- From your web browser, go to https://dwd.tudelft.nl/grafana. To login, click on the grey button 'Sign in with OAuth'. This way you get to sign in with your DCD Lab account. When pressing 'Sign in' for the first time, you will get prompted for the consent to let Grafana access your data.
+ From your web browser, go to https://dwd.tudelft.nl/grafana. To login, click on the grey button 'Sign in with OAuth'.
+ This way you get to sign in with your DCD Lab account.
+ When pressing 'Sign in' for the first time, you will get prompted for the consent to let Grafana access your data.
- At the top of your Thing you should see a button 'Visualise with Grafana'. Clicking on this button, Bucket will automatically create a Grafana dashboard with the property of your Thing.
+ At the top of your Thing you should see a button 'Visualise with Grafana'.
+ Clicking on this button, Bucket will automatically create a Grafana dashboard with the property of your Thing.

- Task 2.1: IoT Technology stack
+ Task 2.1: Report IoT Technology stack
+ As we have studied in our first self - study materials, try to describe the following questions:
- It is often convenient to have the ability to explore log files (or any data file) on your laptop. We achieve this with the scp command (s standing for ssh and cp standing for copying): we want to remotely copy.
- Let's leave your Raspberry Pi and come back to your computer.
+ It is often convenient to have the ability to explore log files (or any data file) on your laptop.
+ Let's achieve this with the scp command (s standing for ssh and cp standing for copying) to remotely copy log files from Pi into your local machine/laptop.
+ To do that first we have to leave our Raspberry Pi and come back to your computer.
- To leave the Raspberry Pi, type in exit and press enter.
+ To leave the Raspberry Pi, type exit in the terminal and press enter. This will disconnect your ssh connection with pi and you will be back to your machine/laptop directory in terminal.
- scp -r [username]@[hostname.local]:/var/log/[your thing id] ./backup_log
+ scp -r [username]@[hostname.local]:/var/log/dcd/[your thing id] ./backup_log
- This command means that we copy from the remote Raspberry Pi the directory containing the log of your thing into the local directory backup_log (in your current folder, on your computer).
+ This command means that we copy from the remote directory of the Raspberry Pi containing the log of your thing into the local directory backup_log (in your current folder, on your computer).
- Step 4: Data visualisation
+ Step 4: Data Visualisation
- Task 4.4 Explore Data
---
# [What needs to be done]
Search the entries for the word "remotely" and gather every line where it appears.

# [Answer to the problem]
- It is often convenient to have the ability to explore log files (or any data file) on your laptop. We achieve this with the scp command (s standing for ssh and cp standing for copying): we want to remotely copy.
+ Let's achieve this with the scp command (s standing for ssh and cp standing for copying) to remotely copy log files from Pi into your local machine/laptop.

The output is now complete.